Given the material below, return only the lines starting at the line with "-> [371,115,470,132] see" and ending at the line with "[256,221,453,232] must be", exactly as they appear.

DATA EXTRACTS:
::::

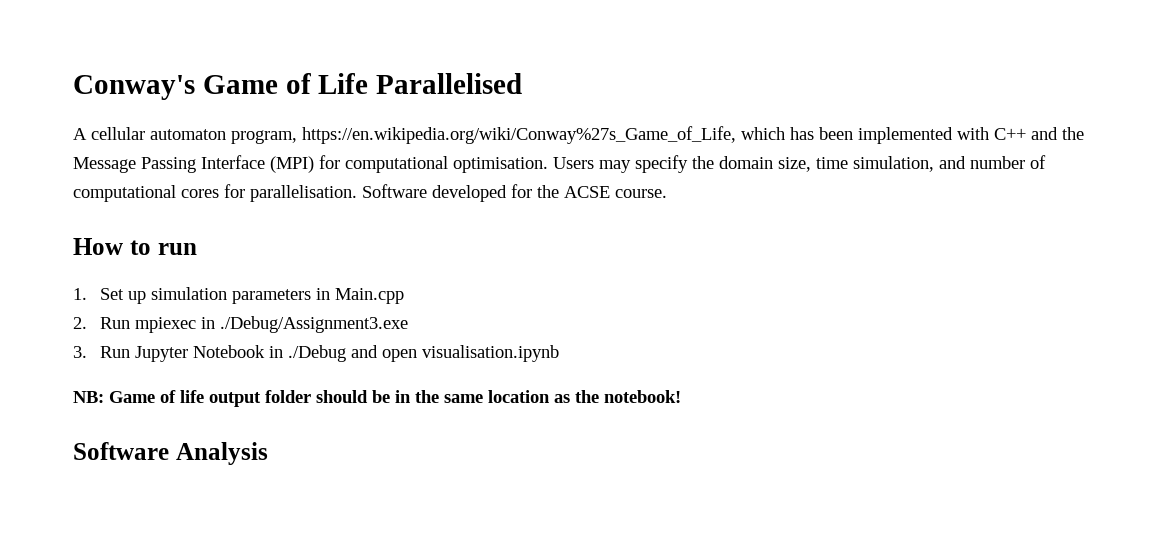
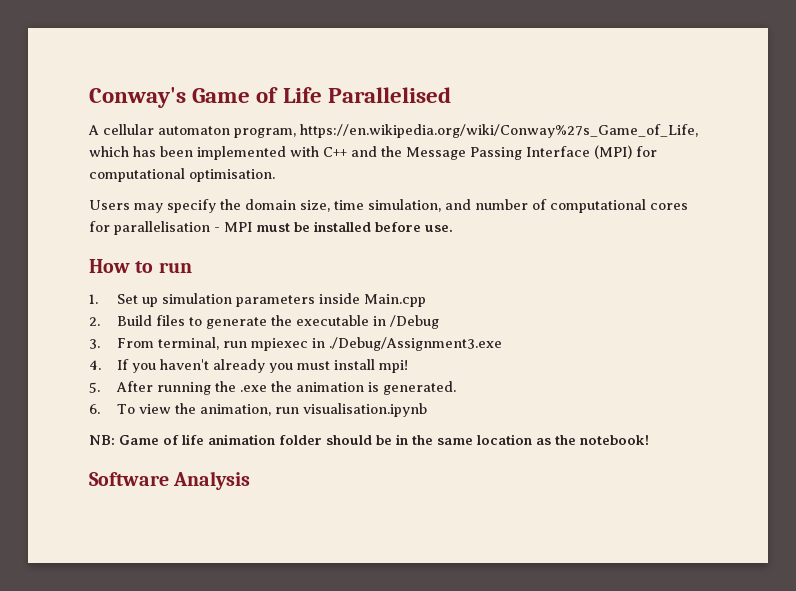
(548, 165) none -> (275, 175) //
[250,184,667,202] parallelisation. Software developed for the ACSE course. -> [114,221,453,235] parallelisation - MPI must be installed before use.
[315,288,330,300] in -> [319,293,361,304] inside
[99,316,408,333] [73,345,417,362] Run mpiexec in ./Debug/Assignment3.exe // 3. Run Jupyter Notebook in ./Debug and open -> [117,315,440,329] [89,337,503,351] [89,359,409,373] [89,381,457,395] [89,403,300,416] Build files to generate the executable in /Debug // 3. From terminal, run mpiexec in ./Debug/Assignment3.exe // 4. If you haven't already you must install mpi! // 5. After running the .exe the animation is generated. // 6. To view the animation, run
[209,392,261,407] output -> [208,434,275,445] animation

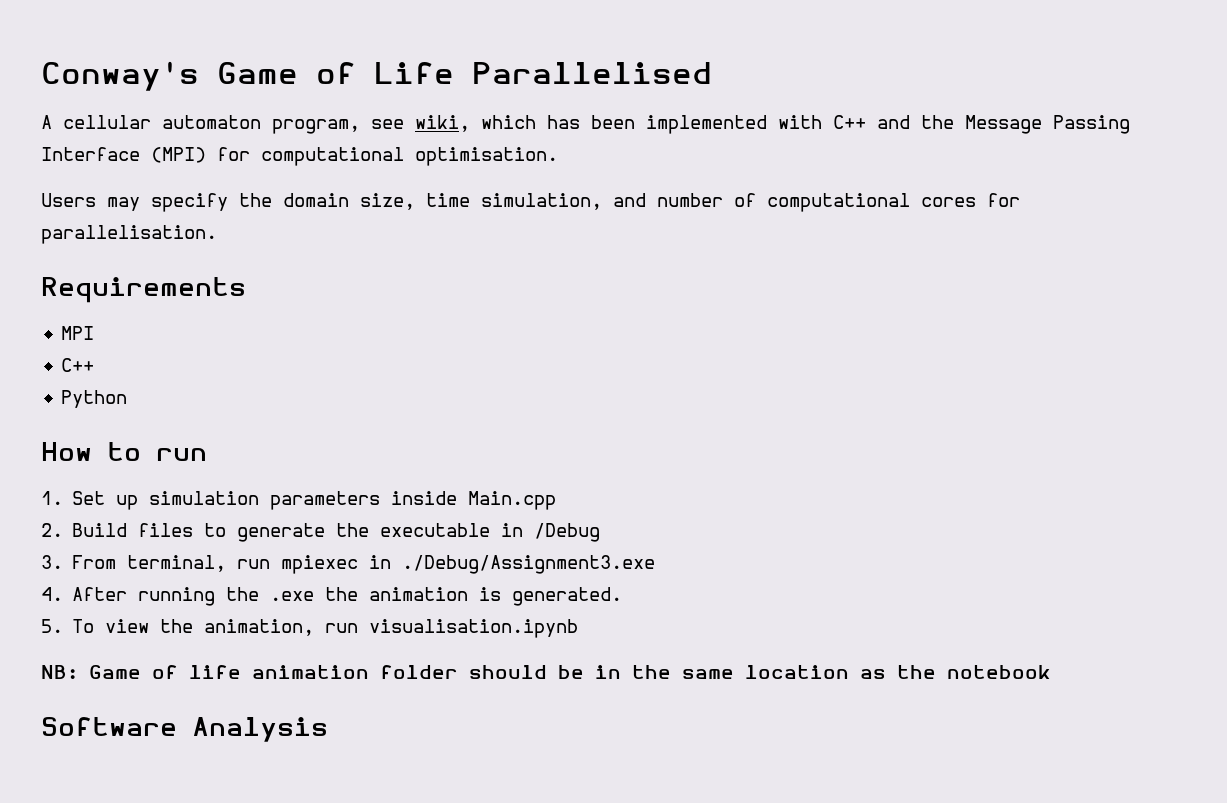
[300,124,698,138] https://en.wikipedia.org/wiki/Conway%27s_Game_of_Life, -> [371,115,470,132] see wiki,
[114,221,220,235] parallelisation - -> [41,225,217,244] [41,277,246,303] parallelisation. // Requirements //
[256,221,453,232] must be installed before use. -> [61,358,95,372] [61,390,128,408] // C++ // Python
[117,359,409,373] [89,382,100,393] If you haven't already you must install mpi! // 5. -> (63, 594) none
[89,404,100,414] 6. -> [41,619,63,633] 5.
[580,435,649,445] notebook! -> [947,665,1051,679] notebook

::::

WRITTEN RESPONSE:
[300,124,698,138] https://en.wikipedia.org/wiki/Conway%27s_Game_of_Life, -> [371,115,470,132] see wiki,
[114,221,220,235] parallelisation - -> [41,225,217,244] [41,277,246,303] parallelisation. // Requirements //
[256,221,453,232] must be installed before use. -> [61,358,95,372] [61,390,128,408] // C++ // Python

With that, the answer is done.